In 1834, just after the capitol of Greece had been moved to Athens, a German artist produced this watercolord sketch (left) of the main plateia at Nauplion, showing a column. The column stands beside a former mosque, and has the base of a minaret, but the rest is a fluted Greek column, and a fluted column of extraordinary size.
This image was much reproduced in various forms.

The same year, another German artist produced a sketch of Ag. Giorgios -- a former mosque -- at another plateia, with this same column and base beside it (right). This is what artists did then, before, and after -- cut and paste, rearrange, enlarge, blur -- to make their point. And in both of these sites, remnants of a minaret base can be located, but another contemporary image of the first site shows no base or column.

[Note: 27 February 2012.  This column has been solved and has nothing to do with what follows.  A Bavarian woman who lived across from Ag. Giorgios in 1834 wrote this:

In front of the cathedral [Ag. G.] facing our house is, as I told you before, kind of a loggia, 3 doors open into the church, at one side is the bell tower, surely unique, like a top decoration of a cake, 2 bells hanging toneless between the little columns, a piece of string attached to them is just hanging down and tied to a nail, even small street urchins can reach it (to my despair). Behind the campanile rises a Turkish minaret of the same height, broken down to half size so as not to darken the campanile completely.


* * * * * *

The question, one question, is, does this column have anything to do with the huge column that appears in the Camoccio image? It is the first known image of Nauplion, from 1571, much used in this blog already. Camoccio did not commit himself to the type of column, and though there is a crescent on the column, he shows no mosques or minarets. The Ottomans controlled Nauplion, but he was working from an older Venetian image, adding crescents to indicate the situation. He never actually saw Nauplion, so there may have been a column in the picture he copied, or he may have reasoned that Greece has columns, so he should include one. Except that he didn't include such columns in his other images of former Venetian cities in Greece. So one suspects an earlier artist drew the column first.

No source before 1571 mentions such a column, but sources before 1571 hardly mention any structure but the defense walls.

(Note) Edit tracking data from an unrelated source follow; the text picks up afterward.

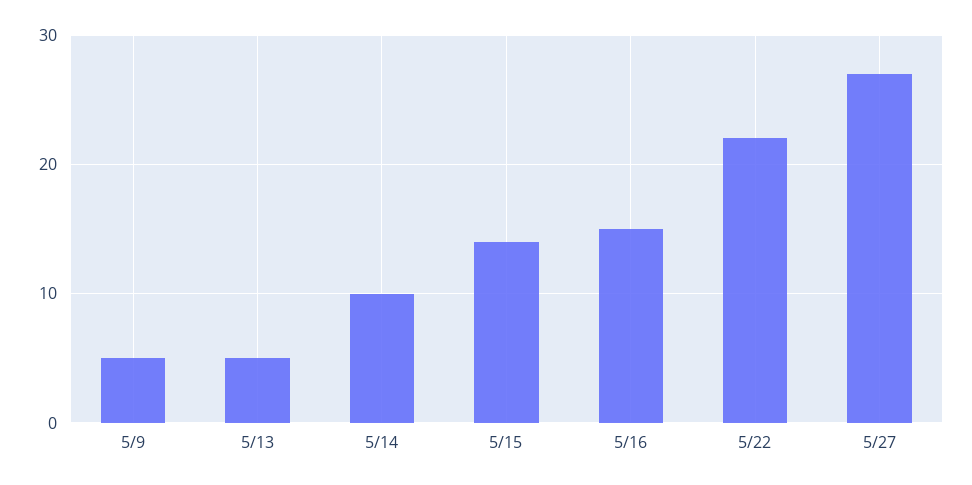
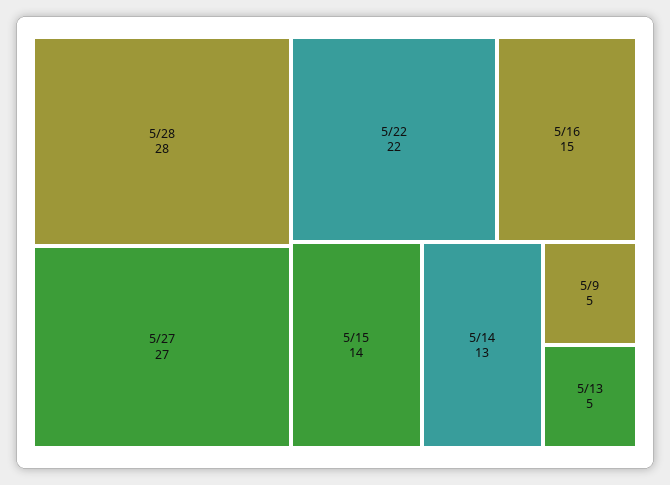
5/14: 10 -> 13
5/28: none -> 28

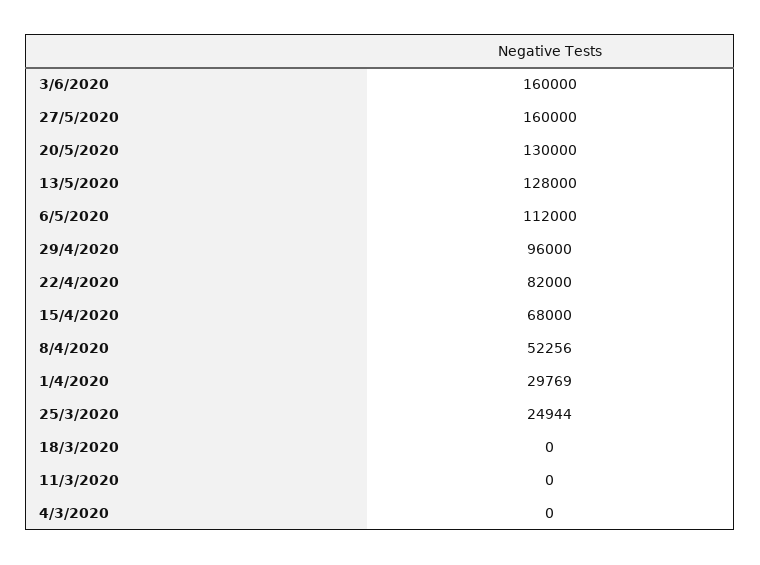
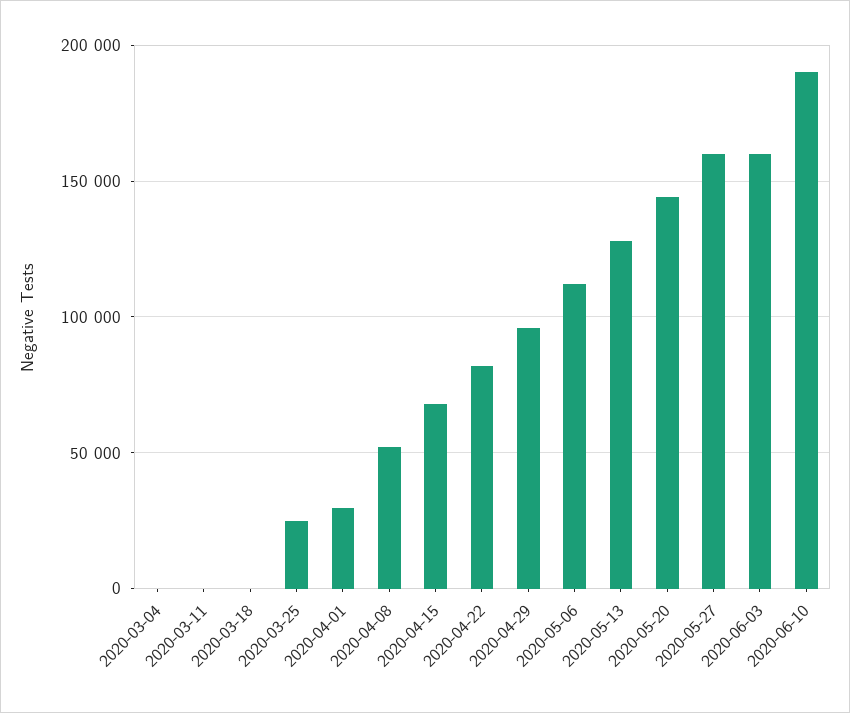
20/5/2020: 130000 -> 145000
2020-06-10: none -> 190000

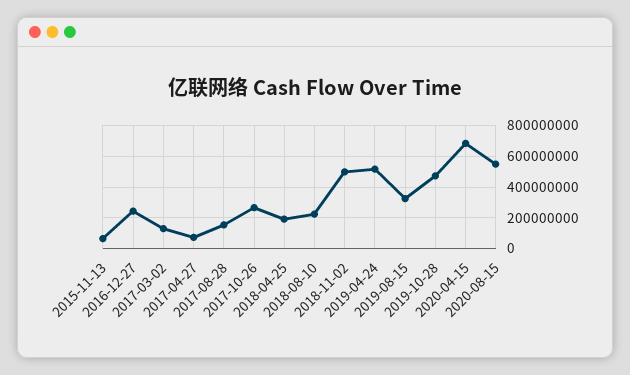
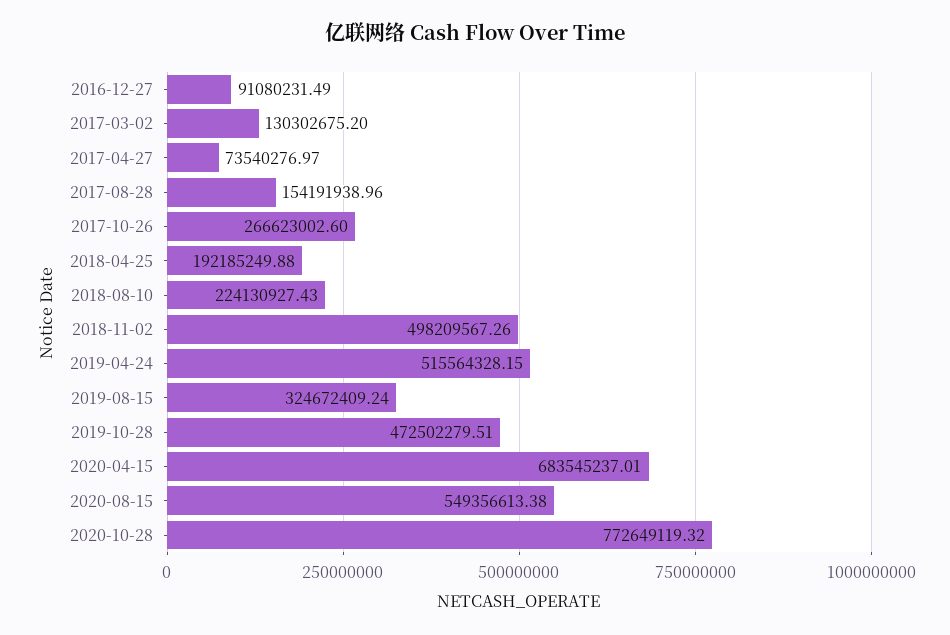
2015-11-13: 50000000 -> none
2016-12-27: 250000000 -> 91080231.49
2020-10-28: none -> 772649119.32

In fact, it is almost a certainty that an earlier artist produced a column because an image drawn a year earlier by one Zenoi ( a Greek living in Italy?) shows a construction in the same position, but one apparently borrowed from an image of the Hippodrome in Constantinople. The Hippodrome had assorted columns and constructions down the center, and presumably this attenuated pyramidal shape is what could be expected "over there" in Greek-speaking lands.












Ital
ian artists took to Zenoi's idea, rather than to Camoccio's, and Valeggio employed it in 1576, making the column-pyramid a little more vertical and giving it some tiny people.

















Rosaccio used it in 1598, working both from Camoccio and one of the other pyramid people. He replaced the tiny people with helmeted soldiers and added a rider with helmet and sword.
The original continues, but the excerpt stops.